Other colleges are already putting social networking policies into place.

“It’s something that a lot of institutions are looking in to if they don’t have them; coming up with some type of policy,” said Director of Security Chris Frerichs.

Some schools in Iowa already have policies regarding social networking sites.

Loras College addresses social networking in its Electronic Communications and World Wide Web Policy.

“Social networking, because of its extremely volatile nature, presents strong possibilities, and hence temptations, for misuse,” the policy reads. “It is important, therefore, for all members of the College community to be aware of that fact and to be extremely committed to use such technology appropriately and to exhibit respect for the College, for one’s fellow humans, one’s self expressions and individualism. Inappropriate or questionable use will be addressed. If content is deemed inappropriate or disrespectful, it is expected the content be removed or corrected.”

The policy at Loras addresses the entire student body, but Wartburg College in Waverly has a policy in place to deal solely with student-athletes and social networking.

The policy states, “Student athletes should remember that they are representatives of Wartburg College and are in the public eye more so than other students. You should not post any information, photos or other items online that could embarrass you, your family, your team, the Department of Athletics or Wartburg College. This includes information that may be posted by others on your page.”

The policy goes on to say, “Coaches and the Department of Athletics administrators can and do monitor these Web sites regularly.

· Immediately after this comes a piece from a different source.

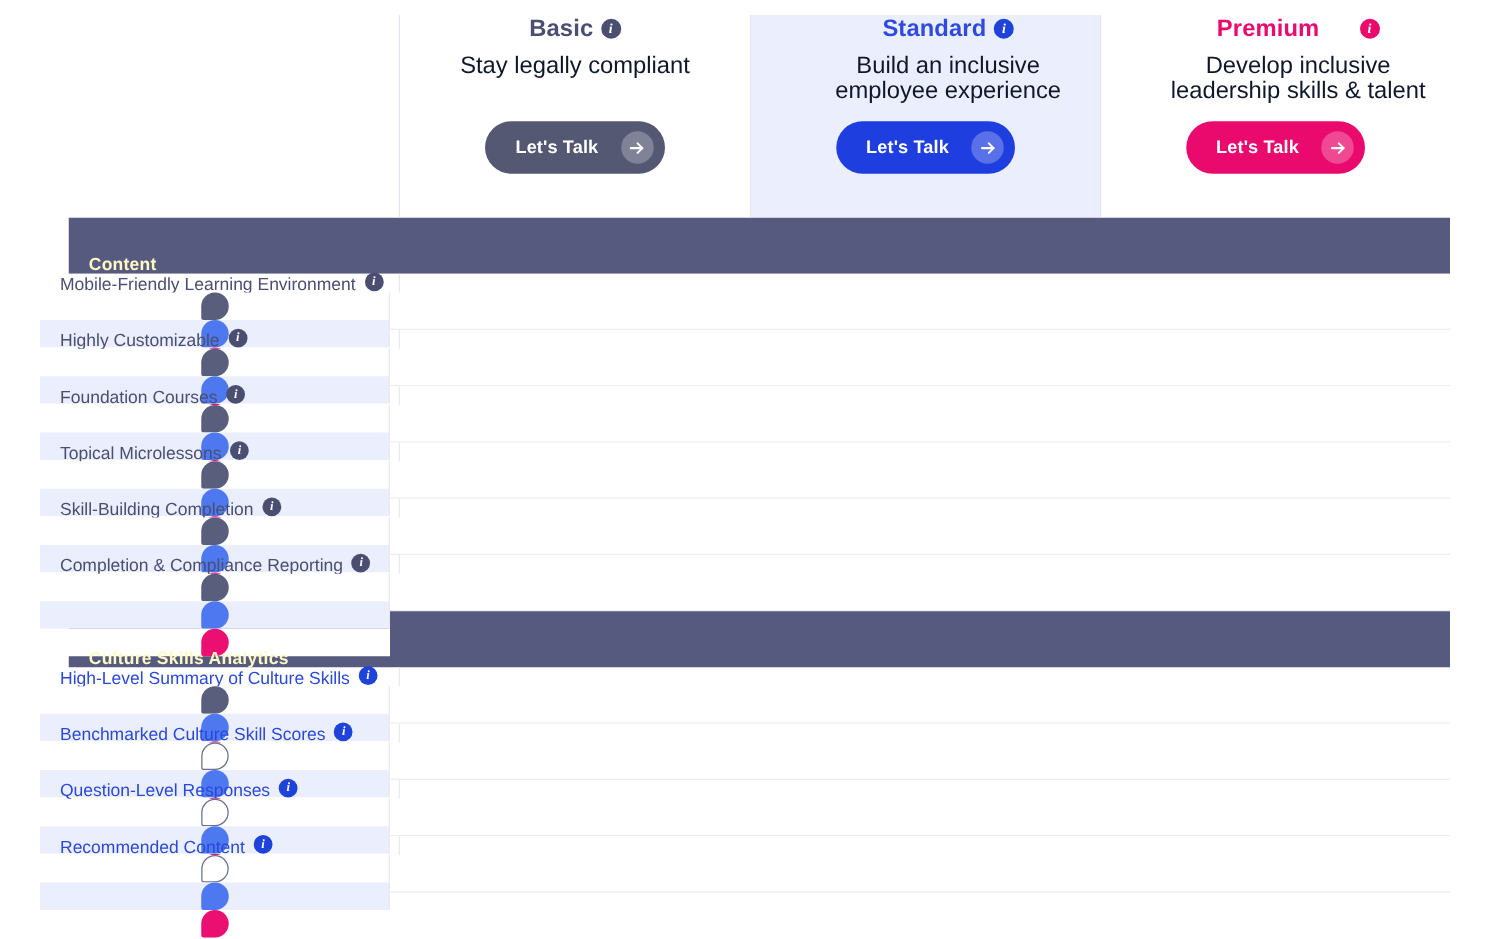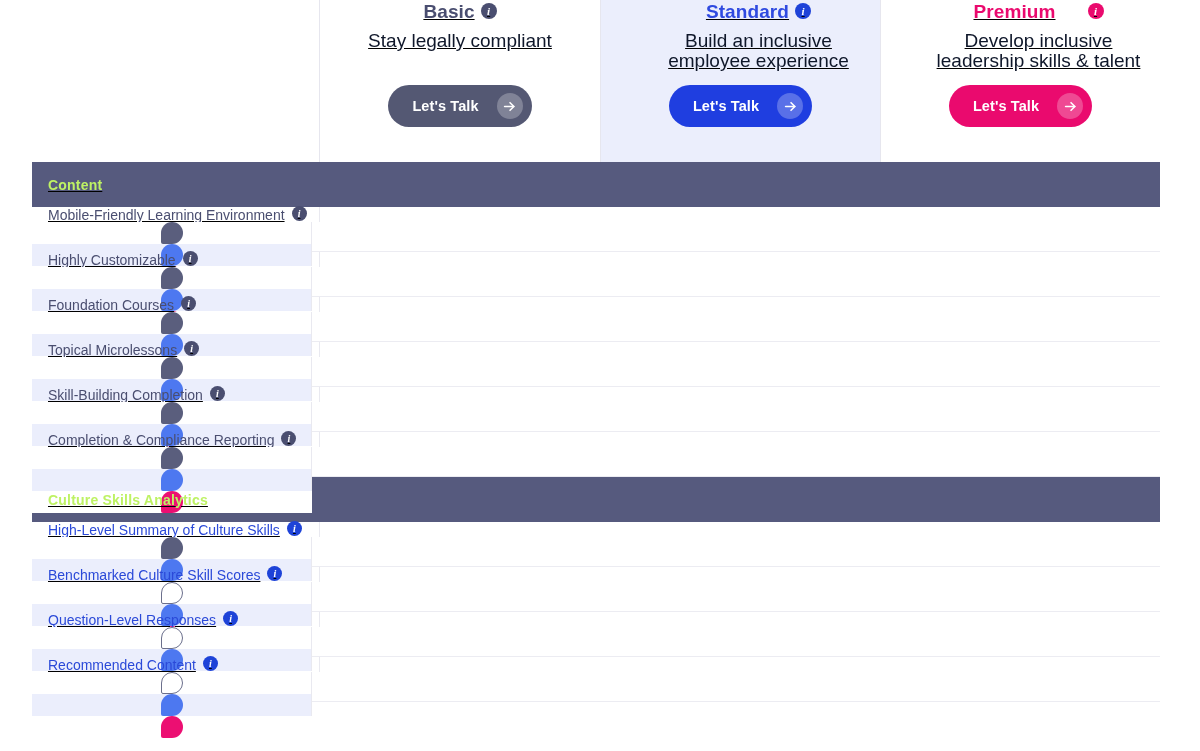"Basic" .table-wrap { text-decoration: underline -> none; top: 0 -> 12px }
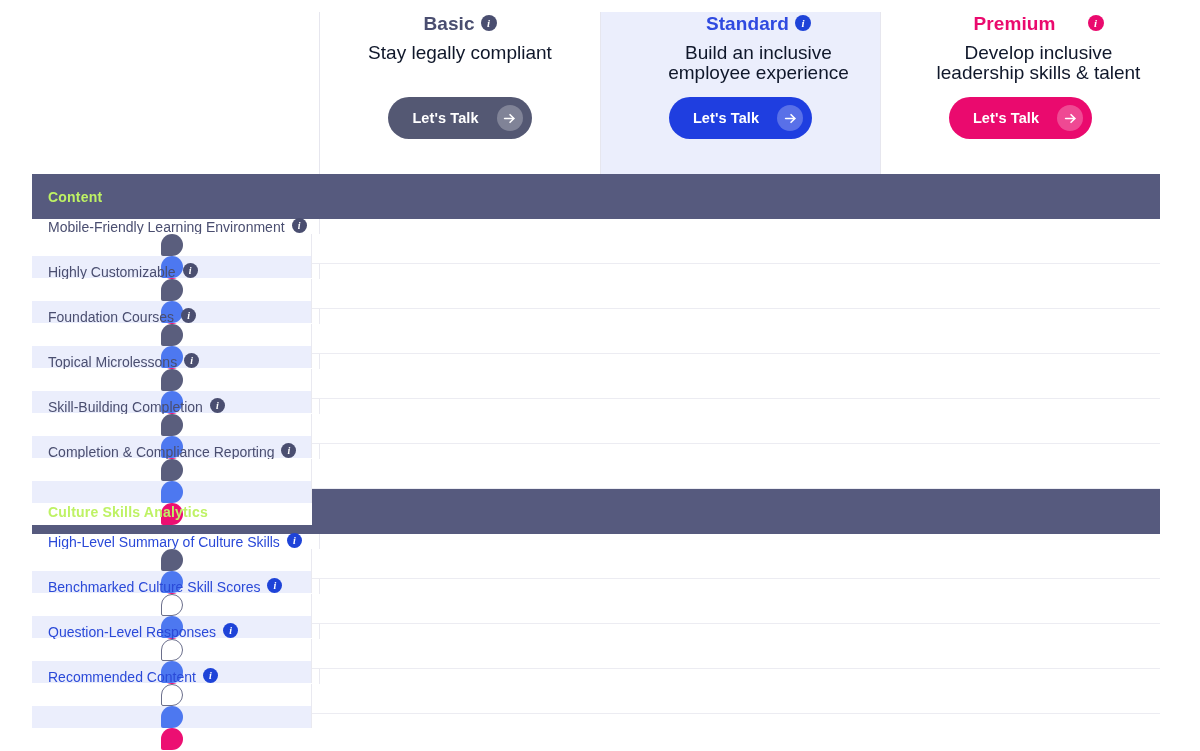"Content" .section-bar { align-items: center -> flex-end; color: #bef264 -> #fef9c3; margin-left: none -> 23px }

Student athletes could face discipline and even dismissal for violations of this policy.”

Krauth doesn’t anticipate policies like these at Simpson.

“I don’t know if we’ll ever get there, and I’m not sure if I want us to,” Krauth said.

Frerichs said he anticipates situations arising with social networking sites in the future, but he does not expect there to be a campus-wide policy. Instead, he anticipates dealing with each case individually.

“A lot would depend on the specific incident and specific information being brought forward,” Frerichs said.

Freshman Alicia Kollenkark is not in favor of Simpson installing a campus-wide social networking policy.

“I don’t think they should,” Kollenkark said. “I think that’s a thing against our right of freedom. I don’t know what (other colleges’) policies are, but I think that if you have a policy to turn in illegal activity then you are infringing on our personal rights.”

Frerichs and Krauth do caution students to be careful about what they post on Facebook and other social networking sites.

“Students need to understand that safety is a big concern with social networking sites,” Frerichs said. “They do have to be concerned with what is being posted. Understand that just because it’s not on your site doesn’t mean it’s not on somebody else’s site. If you post it, there’s a potential that anybody has it to put on their site.”